N divided by 2 should be one-half N. But it's not working that way. It's bad math and it's even bad therapy. Talking about it should lessen the load.

He shook his head.

Talking about it and talking about how it affects me are two different things, aren't they? It'll have to wait.

This time he laughed out loud.

I've heard that before.

4.

Beenan: Llegando a casa

While Sycorax thundered overhead, sleep was possible, barely, if Patricia took cotton from the first aid kit and wadded it into her ears. But even then it was difficult.

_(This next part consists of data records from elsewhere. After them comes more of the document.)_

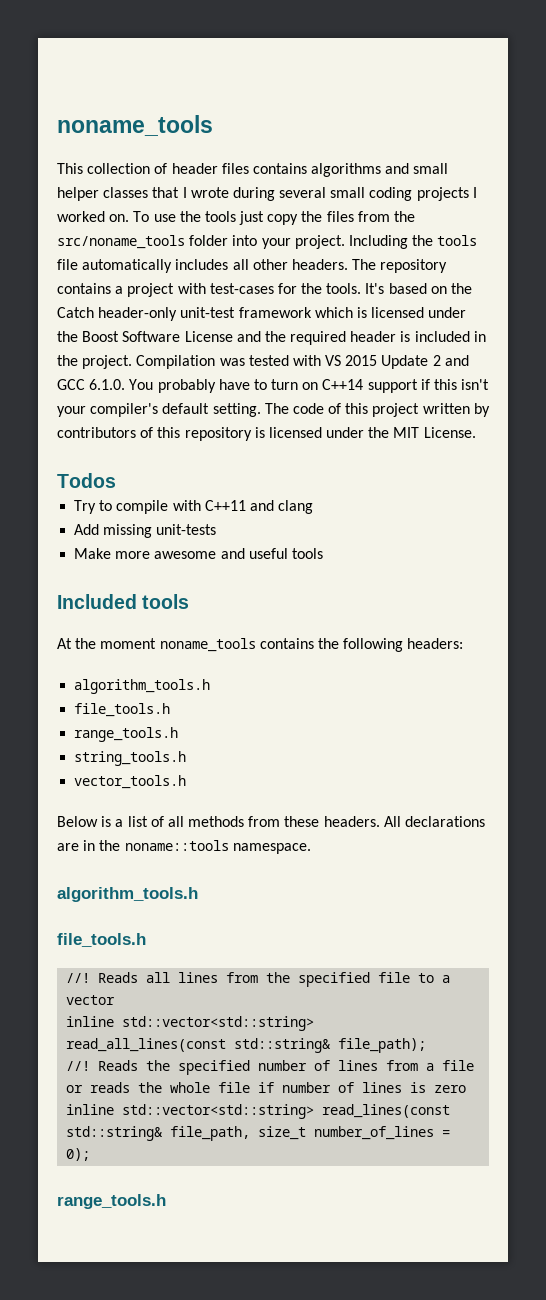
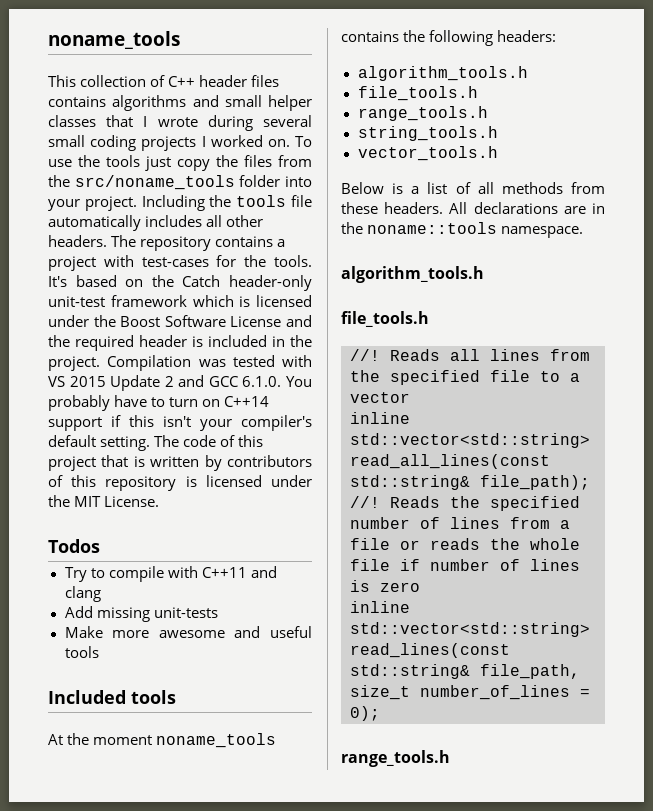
- This collection of header files contains algorithms and small helper classes that I wrote during several small coding projects I worked on.
+ This collection of C++ header files contains algorithms and small helper classes that I wrote during several small coding projects I worked on.
- The code of this project written by contributors of this repository is licensed under the MIT License.
+ The code of this project that is written by contributors of this repository is licensed under the MIT License.

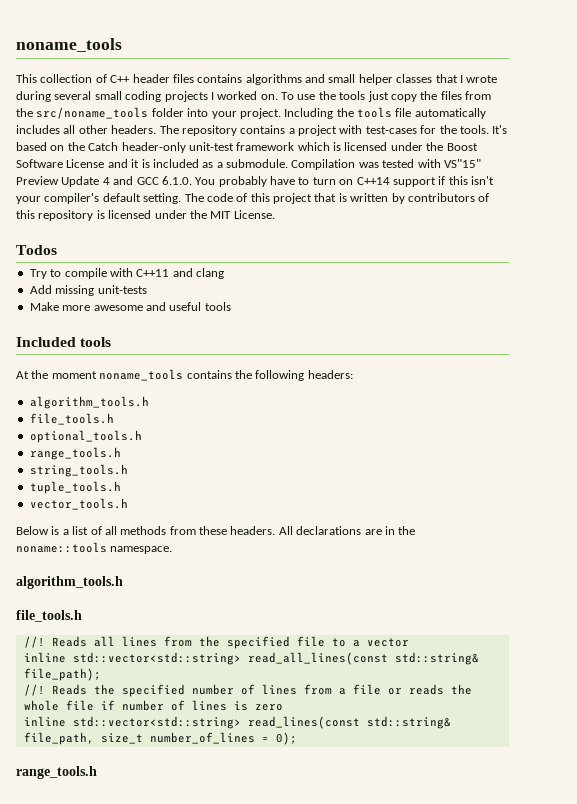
- It's based on the Catch header-only unit-test framework which is licensed under the Boost Software License and the required header is included in the project. Compilation was tested with VS 2015 Update 2 and GCC 6.1.0. You probably have to turn on C++14 support if this isn't your compiler's default setting.
+ It's based on the Catch header-only unit-test framework which is licensed under the Boost Software License and it is included as a submodule. Compilation was tested with VS"15" Preview Update 4 and GCC 6.1.0. You probably have to turn on C++14 support if this isn't your compiler's default setting.
+ optional_tools.h
+ tuple_tools.h

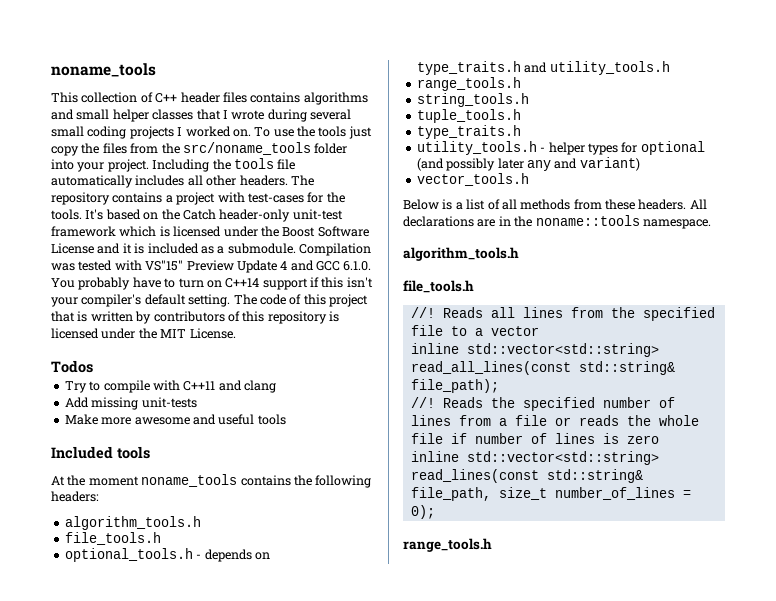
- optional_tools.h
+ optional_tools.h - depends on type_traits.h and utility_tools.h
  range_tools.h
  string_tools.h
  tuple_tools.h
+ type_traits.h
+ utility_tools.h - helper types for optional (and possibly later any and variant)

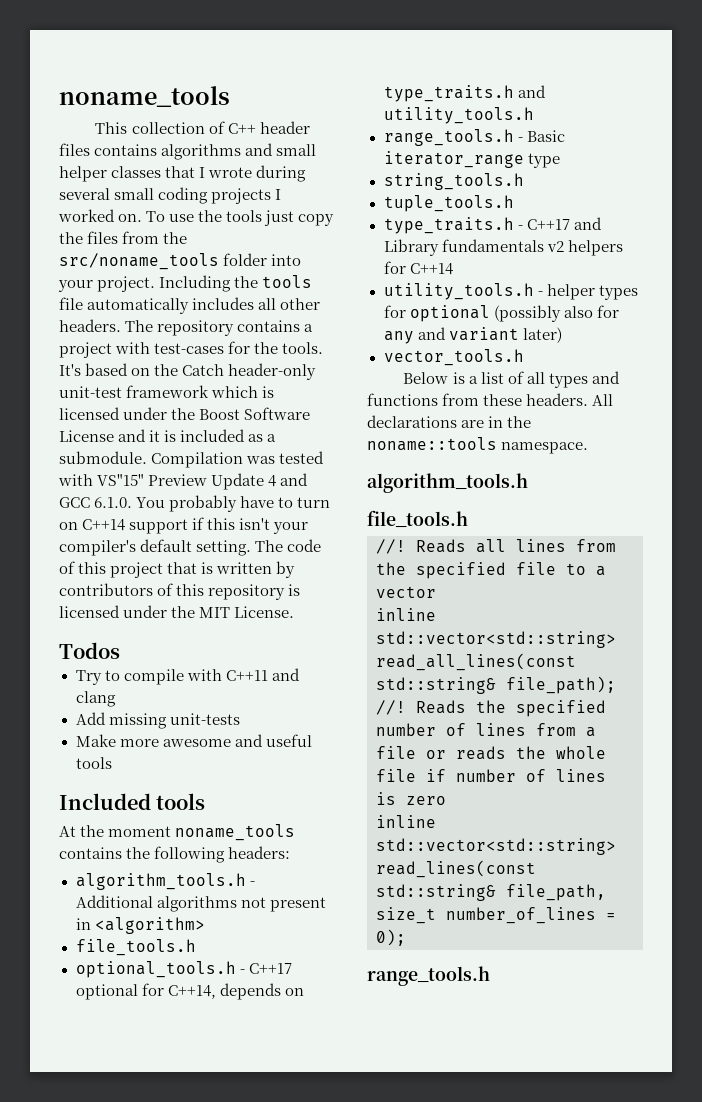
  At the moment noname_tools contains the following headers:
- algorithm_tools.h
+ algorithm_tools.h - Additional algorithms not present in <algorithm>
- optional_tools.h - depends on type_traits.h and utility_tools.h
- range_tools.h
+ optional_tools.h - C++17 optional for C++14, depends on type_traits.h and utility_tools.h
+ range_tools.h - Basic iterator_range type
  tuple_tools.h
- type_traits.h
+ type_traits.h - C++17 and Library fundamentals v2 helpers for C++14
- utility_tools.h - helper types for optional (and possibly later any and variant)
+ utility_tools.h - helper types for optional (possibly also for any and variant later)
- Below is a list of all methods from these headers.
+ Below is a list of all types and functions from these headers.

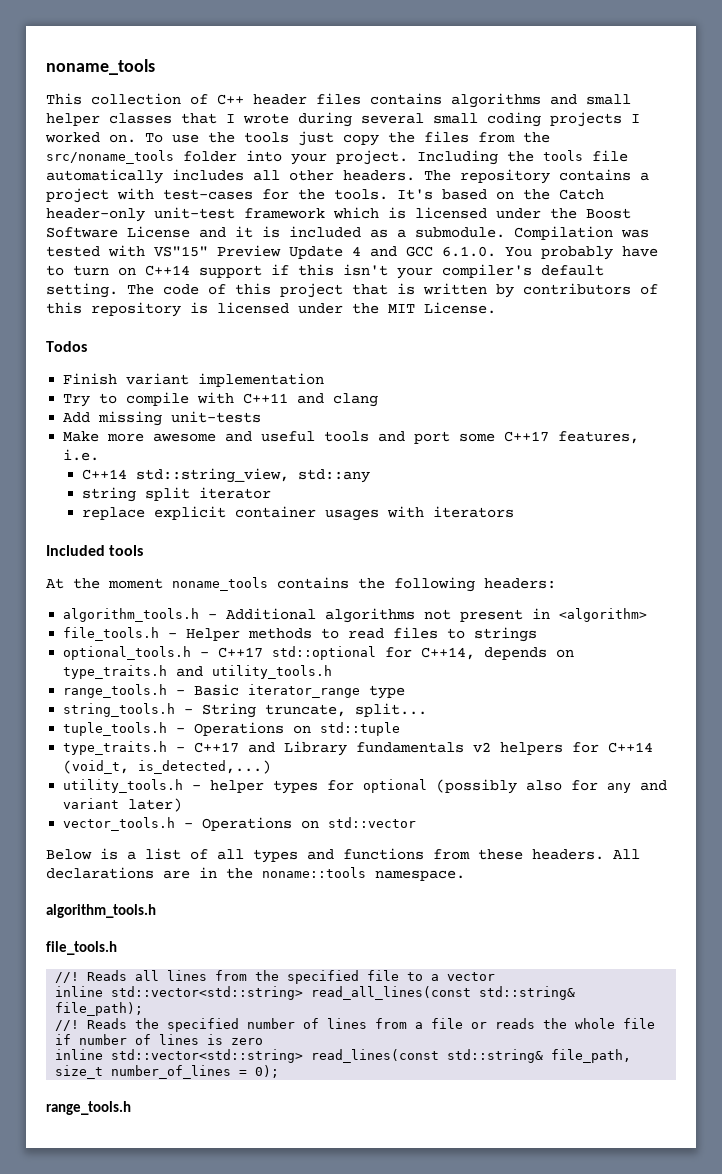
+ Finish variant implementation
- Make more awesome and useful tools
+ Make more awesome and useful tools and port some C++17 features, i.e.
+ C++14 std::string_view, std::any
+ string split iterator
+ replace explicit container usages with iterators
  algorithm_tools.h - Additional algorithms not present in <algorithm>
- file_tools.h
+ file_tools.h - Helper methods to read files to strings
- optional_tools.h - C++17 optional for C++14, depends on type_traits.h and utility_tools.h
+ optional_tools.h - C++17 std::optional for C++14, depends on type_traits.h and utility_tools.h
- string_tools.h
- tuple_tools.h
+ string_tools.h - String truncate, split...
+ tuple_tools.h - Operations on std::tuple
- type_traits.h - C++17 and Library fundamentals v2 helpers for C++14
+ type_traits.h - C++17 and Library fundamentals v2 helpers for C++14 (void_t, is_detected,...)
- vector_tools.h
+ vector_tools.h - Operations on std::vector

She could feel the noise from the Sycorax's engines through the hull, even when lying on top of the sleeping bag, and her dozing was haunted by images of the Open Lotus's hold.

She and Toni took turns resting in four-hour shifts. They stretched out in the lockout chamber, feet sticking through the open hatch into the pilot's compartment, head pillowed on Toni's clothes bag.

Fortunately, the Sycorax stopped to listen, sitting still for a blessed hour of silence at a time, then running at top speed for another hour to another listening spot.

They were twenty-five feet underwater and normally beyond the depth where Patricia could receive radio transmissions, but the giant steel hull just above them was acting as a radio guide, enabling Patricia to use the GPS to track their course.

Initially, the Sycorax hunted inshore, returning almost to old Galveston before heading southwest, some hundred miles off the coast, zigzagging along. Then, a full thirty-six hours after they'd attached themselves to her, the Fastship turned southeast and headed out to sea, toward the Strand.

By this time, Toni's claustrophobia had worsened to the point that Patricia was considering giving her a life jacket and shoving her out the lockout hatch. The last ten hours she kept Toni in the pilot's chair staring out into the clear blue, but unfortunately, it had been night and the darkness pressed in as readily as the titanium hull, relieved only by phosphorescent tinafores.

It was late afternoon and the light streaming past their constant overhead companion took on a red tinge when the Sycorax finished rounding the southern seawall and entered the INS shipping channel.

Toni shuddered at the thought of entering the INS lagoon at all. "You know what the refugees call this channel, don't you?"

Patricia did, but shook her head anyway. Talk, girl, all you want. Distract yourself.

"They call it la Boca del Infierno, the mouth of hell. They have a saying about it."Es un viaje sin regreso hacia la boca del infierno, thought Patricia. "What do they say?"

"It's a one-way trip down the mouth of hell."

"Ah. Perhaps we shouldn't take that journey?"

Toni twisted in the seat, looking at Patricia's face. "I thought we couldn't get away until they stopped again. You have to go outside to cut the rope, don't you?"

Patricia shrugged. "Perhaps. Perhaps not. Our rope has been rubbing on that steel grate for forty-eight hours with a great deal of strain. Frankly, I'm surprised it's lasted this long."